The British Plastics Federation (BPF) has published a comprehensive new document, Plastics Explained: Exploring the Key Topics, which examines why plastic needs to be thought of more like a valuable resource and how it has a vital role to play as society works towards lowering carbon emissions. It is designed to be a useful reference tool for those working both inside and outside the plastics industry.
Plastics Explained includes facts and figures about the UK plastics industry, details the key role of the industry in a sustainable future and highlights the necessary steps that need to be taken to improve recycling in the UK. The document also takes a thorough look at the complexities surrounding many key plastic-related topics including deposit return schemes, consistent kerbside collections, extended producer responsibility, marine litter and chemical recycling.
The document suggests:
The UK’s target of net zero emissions by 2050 will not be possible without plastic, as the material is not only essential for things like insulation, lightweight vehicles and wind turbines but also because alternative materials are often heavier and require more resources to produce, which can lead to increased emissions.
All plastic packaging needs to be collected for recycling to develop a circular economy and simplify the current system.

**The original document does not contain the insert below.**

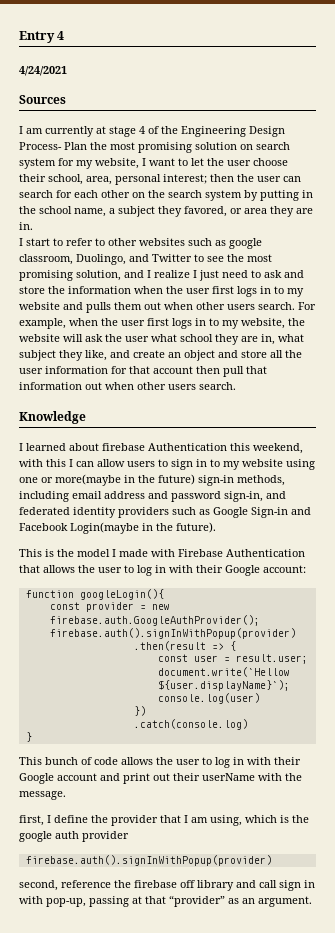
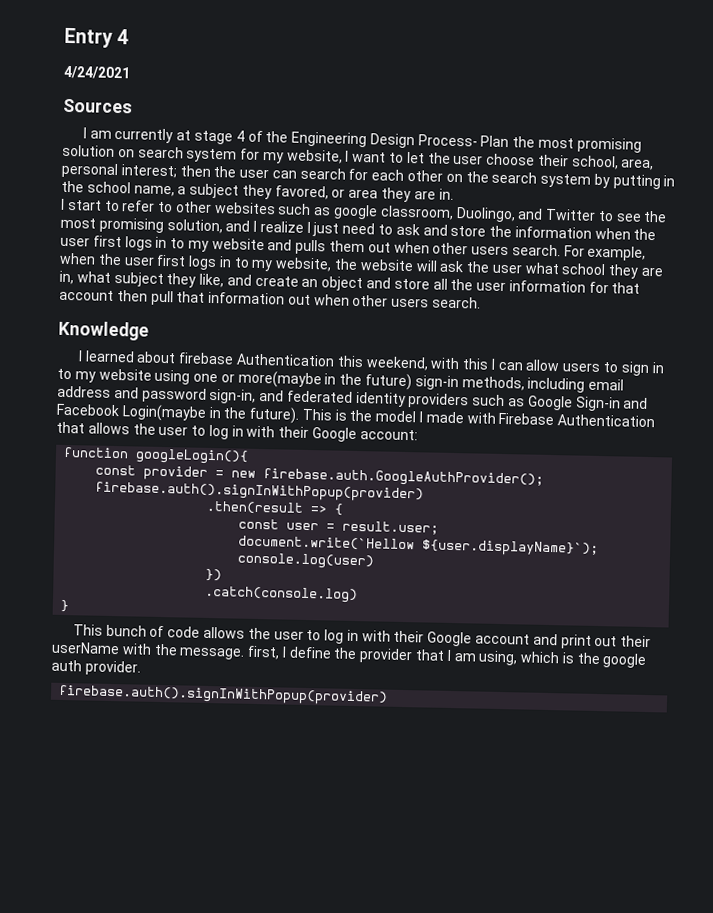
(216, 527) // -> (300, 415) none
(66, 795) // -> (246, 653) none
[82,831,129,842] [25,855,272,866] [19,880,315,891] [19,895,312,907] provider // firebase.auth().signInWithPopup(provider) // second, reference the firebase off library and call sign in with pop-up, passing at that “provider” as an argument. -> [84,660,141,676] [58,684,389,706] provider. // firebase.auth().signInWithPopup(provider)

Money raised by the plastic packaging tax should be reinvested to address the lack of suitable collection, sorting and recycling infrastructure for plastic in the UK.
Plastics Explained also covers taxing plastic packaging based upon the amount of recycled content; split targets and PRN reform; exporting plastic waste for recycling; fraud and waste crime; open and closed loop recycling; biobased, biodegradable and oxo-degradable plastics as a solution to littering; microplastics.
BPF Director General Philip Law states:
Everyone has a role to play in creating a more sustainable society and the plastics industry obviously has a role too. It is constantly innovating to reduce its environmental impact. Plastic will play a key part in all our futures, as it is vital to reducing the UK’s carbon emissions. In the same way we value the modern comfort and safety it brings, as our document suggests, we’d like to encourage people to think of plastic as a valuable resource to be kept in functional use for as long as possible. Plastics Explained covers a broad range of topics and we are confident it will prove useful as an easy means of getting to grips with these.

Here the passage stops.